**RECORDS FOR THIS EXERCISE**
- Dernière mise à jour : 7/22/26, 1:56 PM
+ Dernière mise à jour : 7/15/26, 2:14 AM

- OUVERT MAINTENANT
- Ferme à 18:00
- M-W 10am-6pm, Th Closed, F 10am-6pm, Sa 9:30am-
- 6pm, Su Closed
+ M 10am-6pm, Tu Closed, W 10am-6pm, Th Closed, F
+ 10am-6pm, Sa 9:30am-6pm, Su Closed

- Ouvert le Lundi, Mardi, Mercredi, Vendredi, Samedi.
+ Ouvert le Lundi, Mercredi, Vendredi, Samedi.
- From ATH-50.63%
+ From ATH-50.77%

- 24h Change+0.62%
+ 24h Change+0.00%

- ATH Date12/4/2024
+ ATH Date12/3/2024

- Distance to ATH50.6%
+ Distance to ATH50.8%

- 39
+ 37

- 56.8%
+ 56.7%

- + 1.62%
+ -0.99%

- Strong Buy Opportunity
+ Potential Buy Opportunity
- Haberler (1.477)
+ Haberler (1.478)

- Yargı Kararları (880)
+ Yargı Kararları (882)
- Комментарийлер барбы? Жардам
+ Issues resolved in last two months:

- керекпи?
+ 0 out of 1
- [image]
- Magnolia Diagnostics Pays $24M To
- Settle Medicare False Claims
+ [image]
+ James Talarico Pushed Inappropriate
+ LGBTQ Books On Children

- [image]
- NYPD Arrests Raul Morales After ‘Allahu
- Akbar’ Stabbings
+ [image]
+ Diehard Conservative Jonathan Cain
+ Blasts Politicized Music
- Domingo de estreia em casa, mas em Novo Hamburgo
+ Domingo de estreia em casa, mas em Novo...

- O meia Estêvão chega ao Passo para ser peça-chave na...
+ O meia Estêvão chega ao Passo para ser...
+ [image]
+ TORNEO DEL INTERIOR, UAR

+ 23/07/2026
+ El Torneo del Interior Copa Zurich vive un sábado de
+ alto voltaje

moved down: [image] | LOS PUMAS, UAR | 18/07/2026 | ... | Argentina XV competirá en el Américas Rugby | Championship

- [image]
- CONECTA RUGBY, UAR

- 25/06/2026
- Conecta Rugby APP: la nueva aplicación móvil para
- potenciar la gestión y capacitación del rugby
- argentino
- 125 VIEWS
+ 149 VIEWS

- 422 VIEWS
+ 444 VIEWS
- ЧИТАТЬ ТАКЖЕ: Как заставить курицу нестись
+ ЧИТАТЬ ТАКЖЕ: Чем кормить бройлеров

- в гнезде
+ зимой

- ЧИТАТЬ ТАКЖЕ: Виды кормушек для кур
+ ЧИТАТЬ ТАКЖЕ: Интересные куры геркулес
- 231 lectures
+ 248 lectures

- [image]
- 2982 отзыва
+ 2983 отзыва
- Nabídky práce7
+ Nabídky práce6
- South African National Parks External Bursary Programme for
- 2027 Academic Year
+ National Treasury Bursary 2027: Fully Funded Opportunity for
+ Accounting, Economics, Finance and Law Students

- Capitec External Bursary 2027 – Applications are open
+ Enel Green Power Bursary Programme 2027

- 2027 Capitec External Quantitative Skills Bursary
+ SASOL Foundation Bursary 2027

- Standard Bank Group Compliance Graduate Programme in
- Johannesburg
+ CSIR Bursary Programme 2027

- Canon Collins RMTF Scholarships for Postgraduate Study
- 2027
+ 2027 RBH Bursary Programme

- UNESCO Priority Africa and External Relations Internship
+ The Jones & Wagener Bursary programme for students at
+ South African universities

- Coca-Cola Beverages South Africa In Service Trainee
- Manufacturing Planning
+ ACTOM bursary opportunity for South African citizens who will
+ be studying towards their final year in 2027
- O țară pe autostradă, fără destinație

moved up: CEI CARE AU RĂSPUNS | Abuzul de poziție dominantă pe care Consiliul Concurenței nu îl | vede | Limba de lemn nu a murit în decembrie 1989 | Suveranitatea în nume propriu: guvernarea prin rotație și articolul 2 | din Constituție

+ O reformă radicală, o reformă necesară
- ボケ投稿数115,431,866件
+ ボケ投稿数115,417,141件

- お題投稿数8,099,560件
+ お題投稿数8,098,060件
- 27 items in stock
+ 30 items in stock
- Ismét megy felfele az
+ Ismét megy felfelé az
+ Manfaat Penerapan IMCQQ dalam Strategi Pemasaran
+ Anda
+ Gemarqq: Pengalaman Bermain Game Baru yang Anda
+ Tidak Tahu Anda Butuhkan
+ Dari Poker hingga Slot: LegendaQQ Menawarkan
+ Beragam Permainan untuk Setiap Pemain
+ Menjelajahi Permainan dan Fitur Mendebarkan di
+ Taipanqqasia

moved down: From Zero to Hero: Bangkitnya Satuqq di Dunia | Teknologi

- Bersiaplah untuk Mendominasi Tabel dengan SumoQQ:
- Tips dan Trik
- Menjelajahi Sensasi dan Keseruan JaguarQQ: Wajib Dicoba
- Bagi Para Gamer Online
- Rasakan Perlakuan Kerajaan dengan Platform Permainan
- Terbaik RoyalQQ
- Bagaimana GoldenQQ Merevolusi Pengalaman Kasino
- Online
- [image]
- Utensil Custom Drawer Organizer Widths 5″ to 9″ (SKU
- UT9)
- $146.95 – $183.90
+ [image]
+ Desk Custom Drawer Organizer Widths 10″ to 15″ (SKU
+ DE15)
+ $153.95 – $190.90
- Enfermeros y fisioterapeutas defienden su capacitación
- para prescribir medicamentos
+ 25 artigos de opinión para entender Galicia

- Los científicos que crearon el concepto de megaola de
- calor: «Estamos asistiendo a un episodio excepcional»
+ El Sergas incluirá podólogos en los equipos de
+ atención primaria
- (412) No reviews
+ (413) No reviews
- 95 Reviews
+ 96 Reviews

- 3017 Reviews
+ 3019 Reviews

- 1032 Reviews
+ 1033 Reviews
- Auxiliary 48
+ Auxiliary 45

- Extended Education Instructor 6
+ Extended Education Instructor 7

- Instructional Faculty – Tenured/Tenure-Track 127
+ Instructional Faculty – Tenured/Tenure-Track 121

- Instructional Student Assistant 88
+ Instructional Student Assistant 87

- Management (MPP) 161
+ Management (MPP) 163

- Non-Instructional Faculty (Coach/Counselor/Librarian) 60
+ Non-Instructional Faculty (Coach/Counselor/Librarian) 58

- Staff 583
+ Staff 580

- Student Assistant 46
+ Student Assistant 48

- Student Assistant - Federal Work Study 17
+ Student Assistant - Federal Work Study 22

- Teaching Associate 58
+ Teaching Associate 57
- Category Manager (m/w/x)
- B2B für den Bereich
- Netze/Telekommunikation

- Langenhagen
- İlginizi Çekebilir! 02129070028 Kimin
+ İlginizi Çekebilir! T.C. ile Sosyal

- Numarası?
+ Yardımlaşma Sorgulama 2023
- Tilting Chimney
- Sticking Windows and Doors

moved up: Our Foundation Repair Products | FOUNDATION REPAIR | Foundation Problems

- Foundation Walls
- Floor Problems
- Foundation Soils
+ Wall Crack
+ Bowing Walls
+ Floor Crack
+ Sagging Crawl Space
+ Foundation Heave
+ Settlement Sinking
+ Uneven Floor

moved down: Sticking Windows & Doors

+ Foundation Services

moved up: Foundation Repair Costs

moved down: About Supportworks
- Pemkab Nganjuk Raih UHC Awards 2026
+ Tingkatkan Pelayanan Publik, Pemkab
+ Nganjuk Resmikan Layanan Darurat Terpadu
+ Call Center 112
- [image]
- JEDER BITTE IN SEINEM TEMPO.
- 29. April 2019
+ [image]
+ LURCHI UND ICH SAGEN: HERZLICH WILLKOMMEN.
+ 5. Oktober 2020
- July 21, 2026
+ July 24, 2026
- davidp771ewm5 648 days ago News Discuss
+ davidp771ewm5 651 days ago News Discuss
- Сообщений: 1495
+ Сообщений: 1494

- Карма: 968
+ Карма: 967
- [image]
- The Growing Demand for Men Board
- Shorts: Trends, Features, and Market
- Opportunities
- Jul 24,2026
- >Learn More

**PROMPT**
Starting with the line above that holds "- Canon Collins" and stopping with the line that holds "year in 2027", reproduce each line exactly, omitting all other lines.

**YOUR RESPONSE**
- Canon Collins RMTF Scholarships for Postgraduate Study
- 2027
+ 2027 RBH Bursary Programme

- UNESCO Priority Africa and External Relations Internship
+ The Jones & Wagener Bursary programme for students at
+ South African universities

- Coca-Cola Beverages South Africa In Service Trainee
- Manufacturing Planning
+ ACTOM bursary opportunity for South African citizens who will
+ be studying towards their final year in 2027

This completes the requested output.